Now, Life in Letters establishes Lucy Schwartz as a major talent, big and bright and bursting with energy. She recorded the album with producer Mitchell Froom (Elvis Costello, Paul McCartney). "There was a lot of experimentation," she recalls. "We didn't have a band come in and play together. We did it part by part." Froom's home studio in Los Angeles served as their playground. "The whole place was filled up with keyboards," Schwartz continues, "so for 'Graveyard,' we layered ten different keyboard parts at once. For 'Those Days,' I found these bells and hit them with a yellow toy hammer. Now, some songs are a little zanier than they were when we started, but they're also a lot more interesting."
Lucy commands dramatic torch songs and breezy pop ditties with equal vigor, bringing a spectacular whimsy to everything she does, adding ukulele or a capella harmonies where you'd least expect them, cranking up every emotion into surround sound. There's so much joie de vivre in her music, she's written no less than two songs – "Graveyard" and "Shadow Man" – about what it takes to feel truly alive. "I feel like I'm always asking myself, 'Am I living a fulfilling life? Am I making the most of my time?'" says Schwartz. "When I wrote 'Shadow Man,' I'd just decided to leave college. I needed to do what I needed to do and not just what I was expected to do. And I needed to make music.

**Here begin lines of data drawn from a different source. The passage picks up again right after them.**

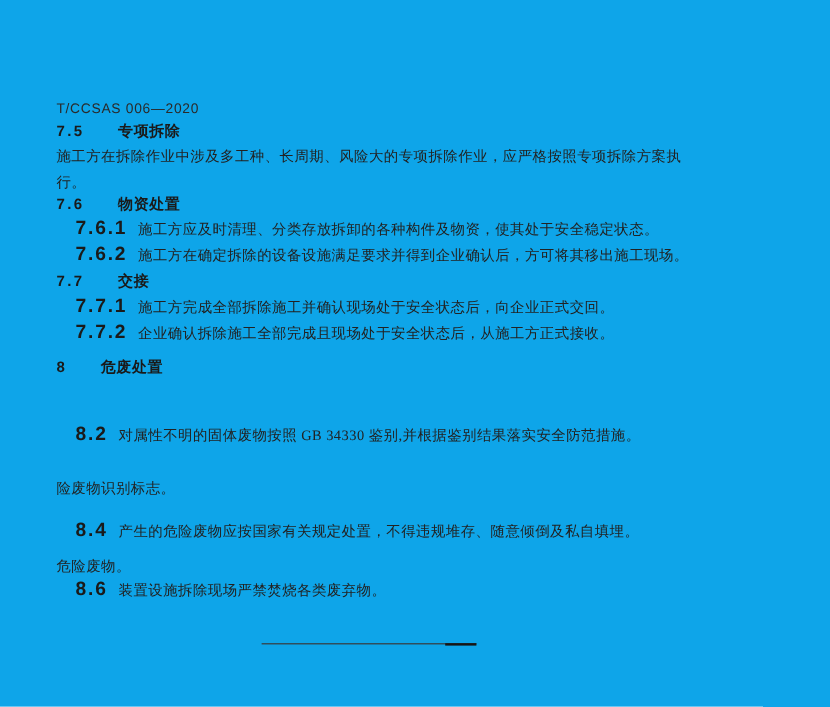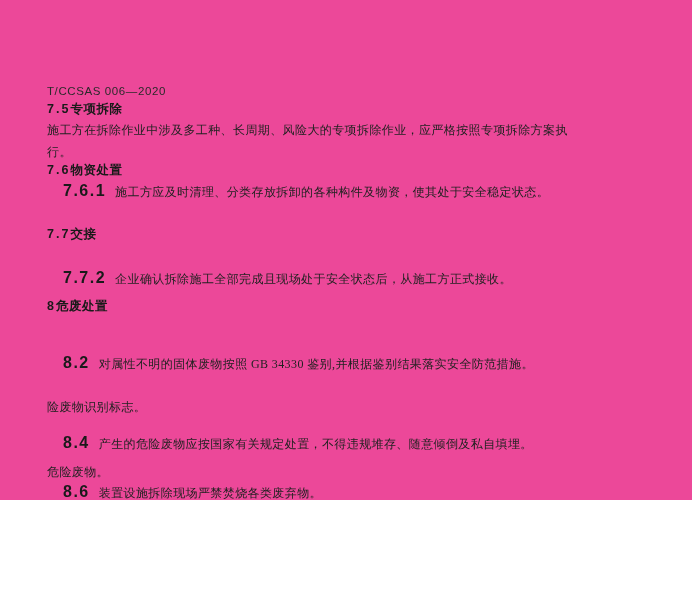"T/CCSAS 006—2020" .page { background: #ec4899 -> #0ea5e9; height: 500px -> 589px }
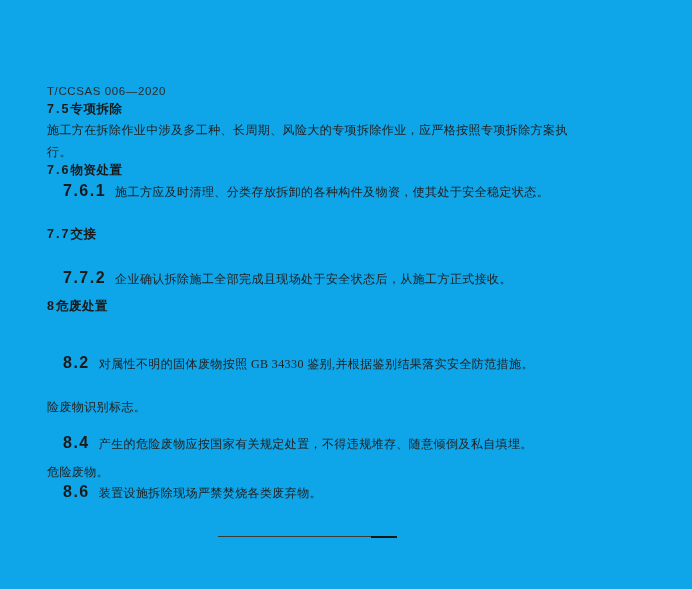"7.5" .heading .h-num { margin-right: 0 -> 28px }
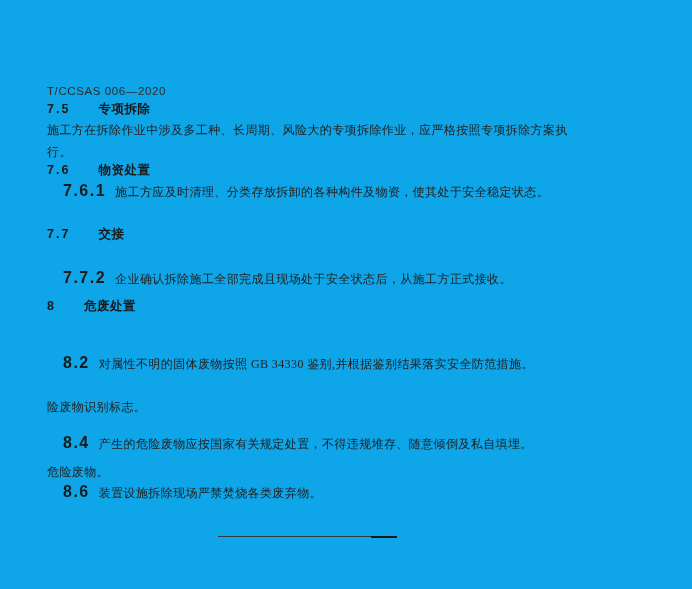"7.6.2" div.line { html: none -> <div> <span>7.6.2</span><span>施工方在确定拆除的设备设施满足要求并得到企业确认后，方可将其移出施工现场。</span> </div> }
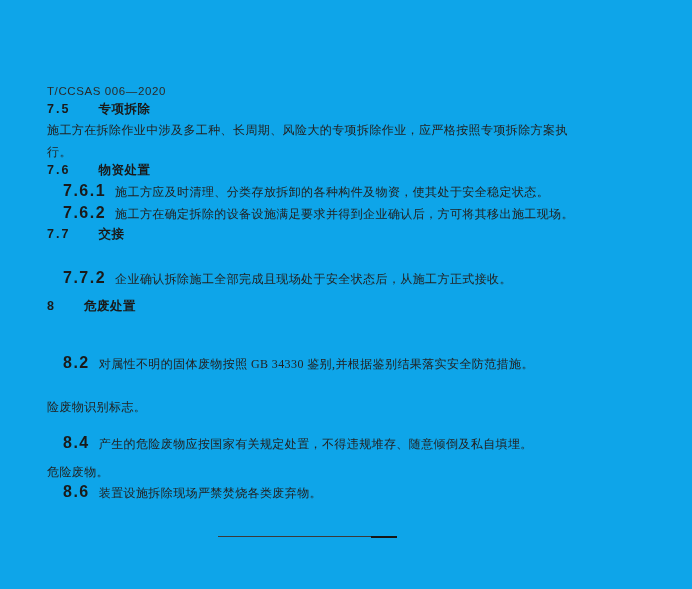"7.7.1 施工方完成全部拆除施工并确认现场处于安全状态后，向企业正式交回。" div.line { html: none -> <div> <span>7.7.1</span><span>施工方完成全部拆除施工并确认现场处于安全状态后，向企业正式交回。</span> </div> }
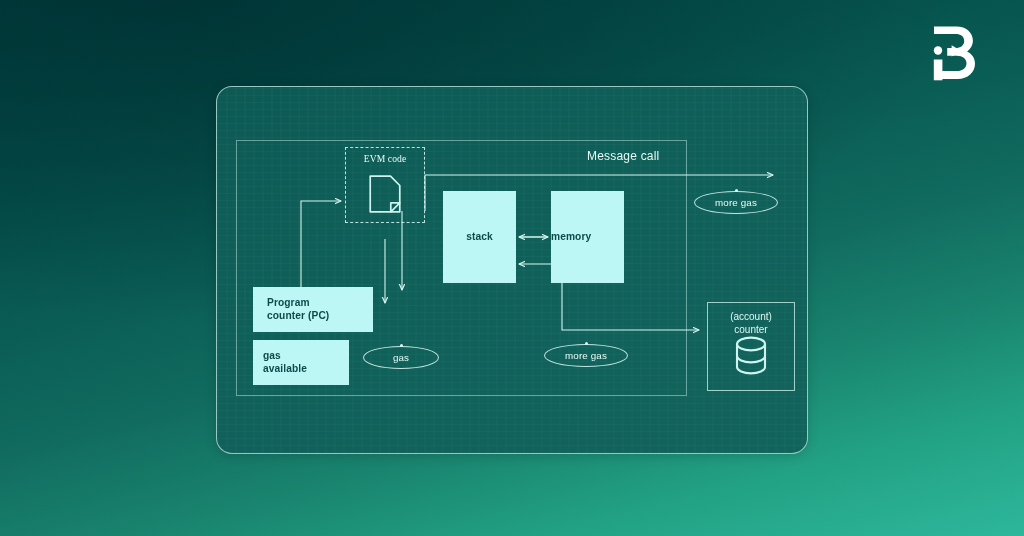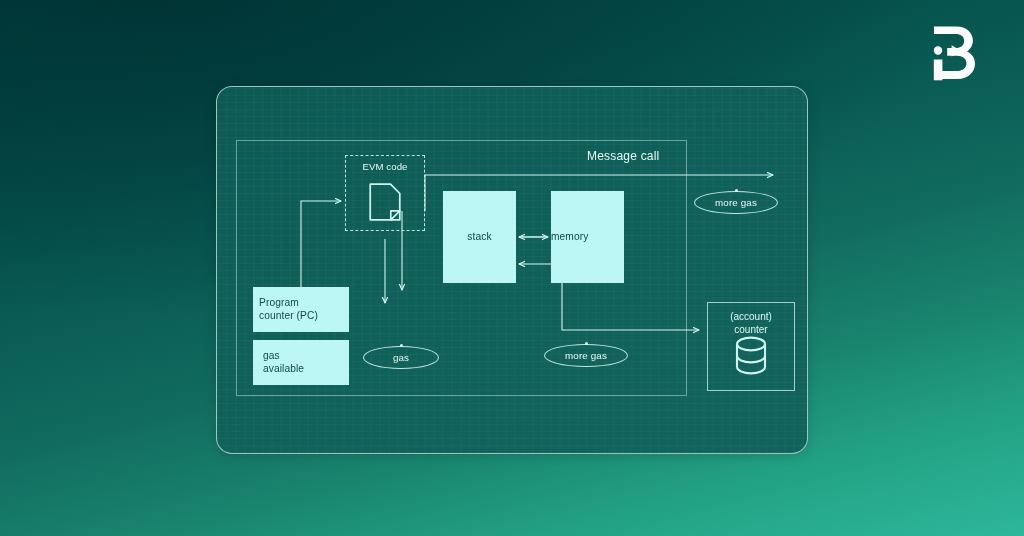"EVM code" .evm-box { font-family: none -> Liberation Serif, serif; top: 68px -> 60px }
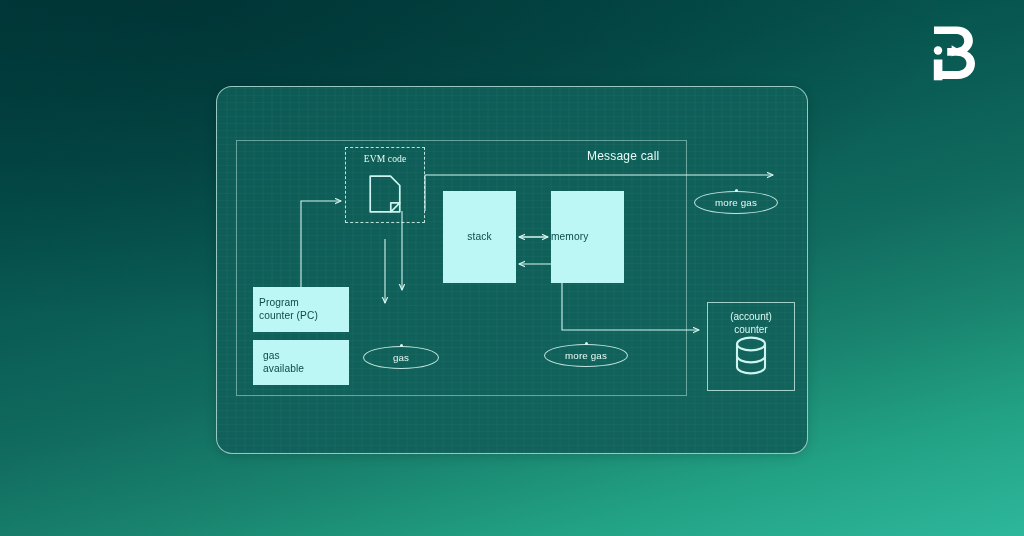"stack" .solid-box .txt { font-weight: 400 -> 700 }
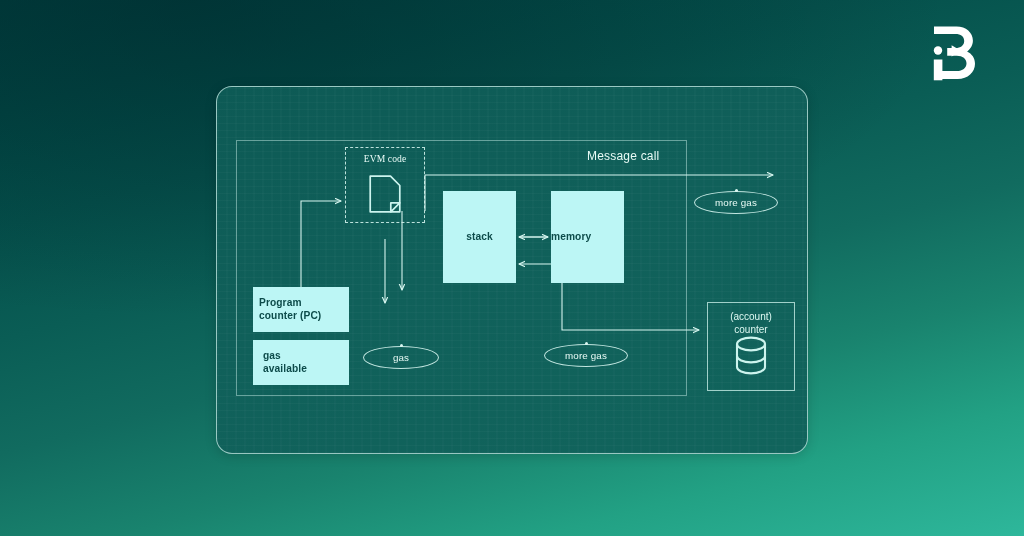"Program" .box-pc { padding-left: 6px -> 14px; width: 96px -> 120px }
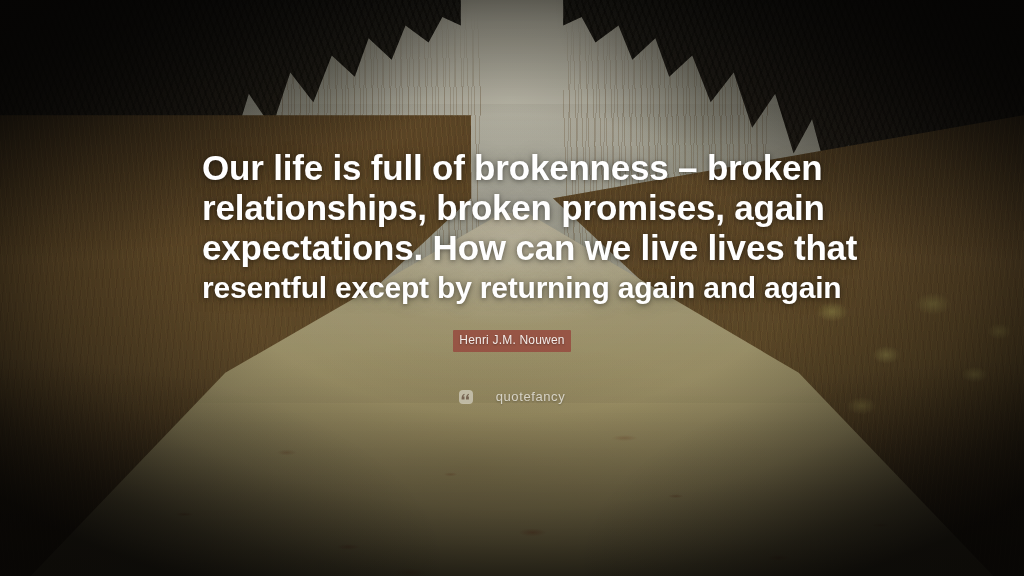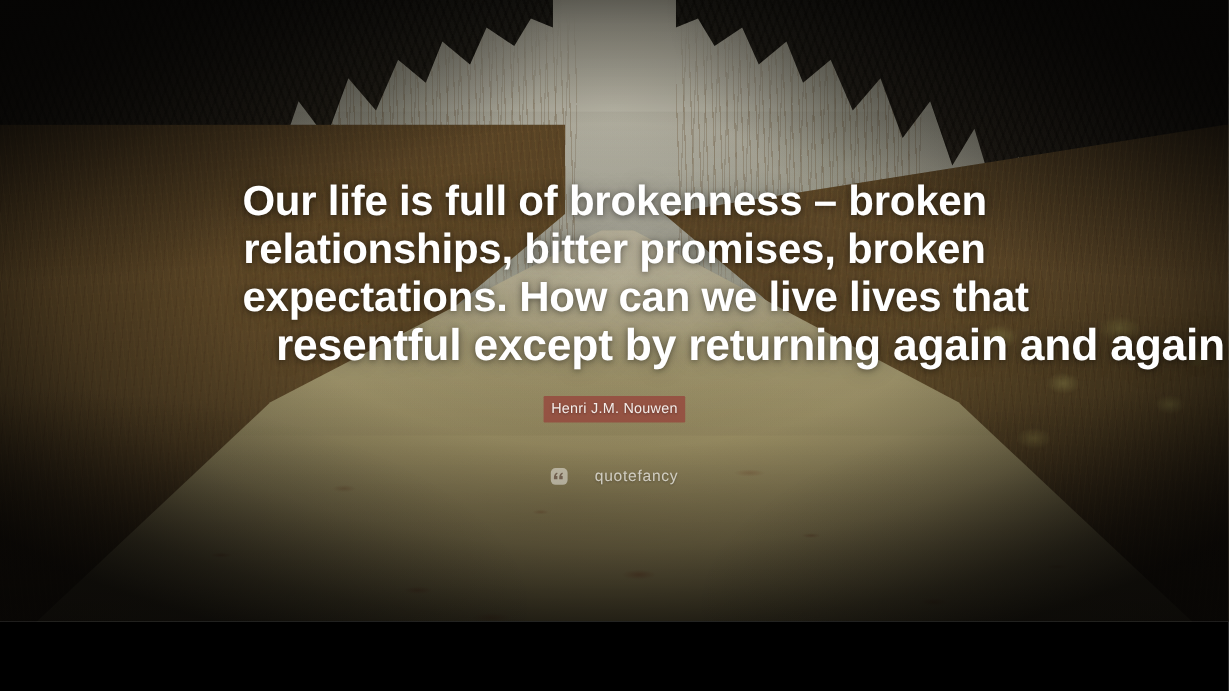"Our life is full of" .quote-card { height: 518px -> 576px }
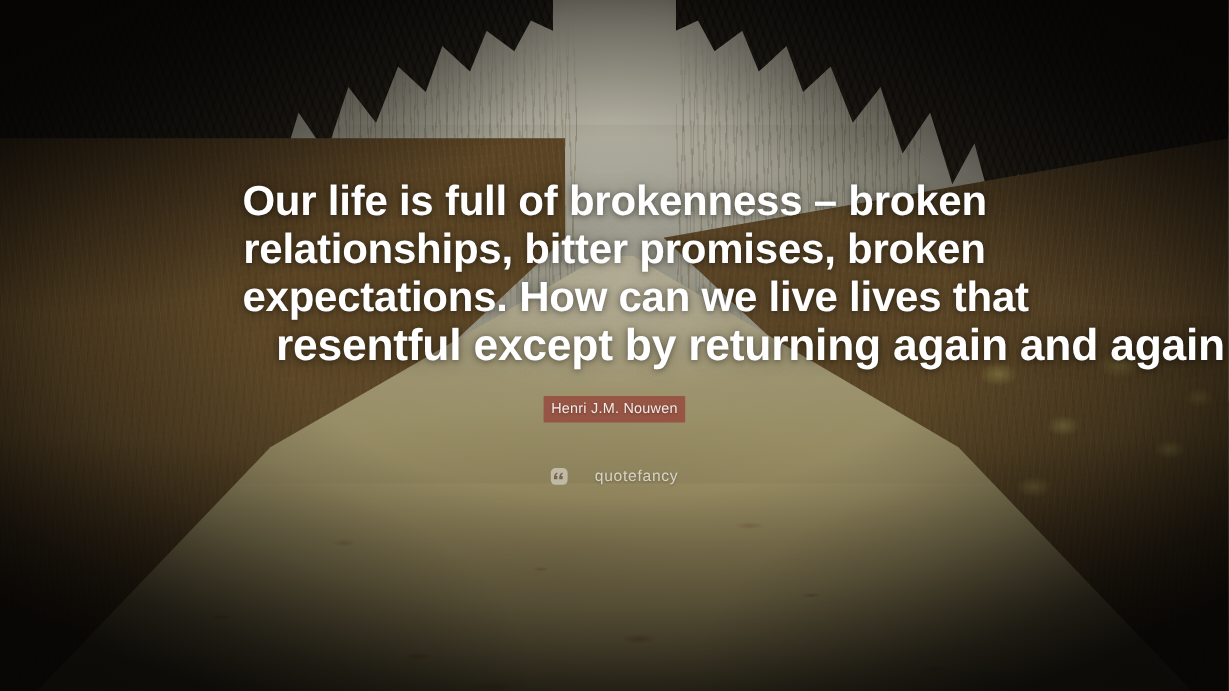"relationships, bitter promises, broken" span.quote-line { text: bitter promises, broken -> broken promises, again }
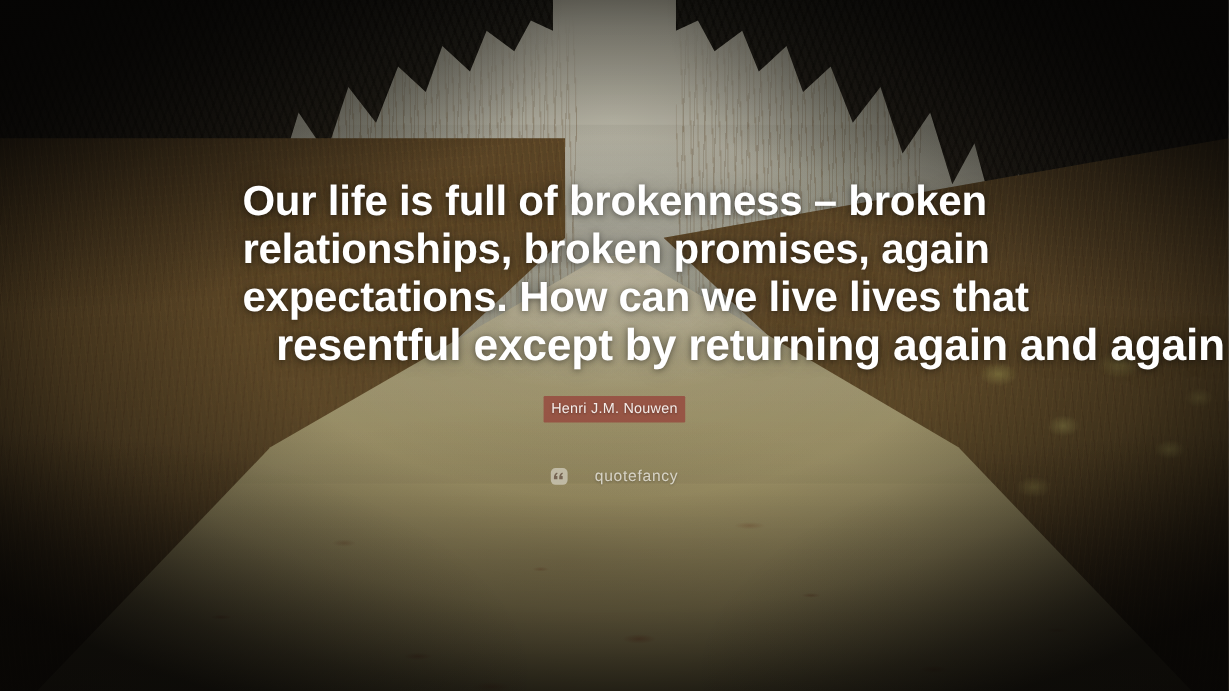"resentful except by returning again" .quote-line.fit { font-size: 37px -> 30px; margin-left: 28px -> none }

One of the most playful songs is called "I Want the Sky" – which should tell you something about Schwartz's ambitions. "I have all these crazy schemes and dreams that most people are too afraid to ask for," she admits. A longtime fan of Landon Pigg, she simply wrote to him and asked him to play Shrek to her Fiona on "Darling I Do", the song from Shrek Forever After. A fan of Matt Hales – aka Aqualung – Lucy contacted the brooding Brit to sing with her on "Seven Hours," included as a bonus track on Life in Letters. The tactic worked again for the "Graveyard" video: after marveling at an episode of So You Think You Can Dance, she wrote the show's Sonya Tayeh and asked her to choreograph the video for "Graveyard." Tayeh accepted: now Schwartz uses her moves in the clip, twirling and jumping through a smoke-machine haze. "I like to have everything just the way I'd imagined it, from the artwork to the visuals to the songs," she admits. "You might call me an artiste," she proclaims in a haughty French accent, before dissolving into laughter.
Funny as it might seem, it's also true. Lucy Schwartz is an emerging artist who's deeply engaged with the world – the good stuff, and the bad. And Life in Letters challenges that world to engage with her the same way. "Lucy Schwartz literally means 'light dark,' and I tend to write that way, too," she says. "Some songs seem bright and happy but the words are more thoughtful and introspective. Others feel darker, but I sound more hopeful. Sometimes you can hear both the light and dark in my voice." True, you already knew that voice. But thanks to Life in Letters, you'll now remember her name.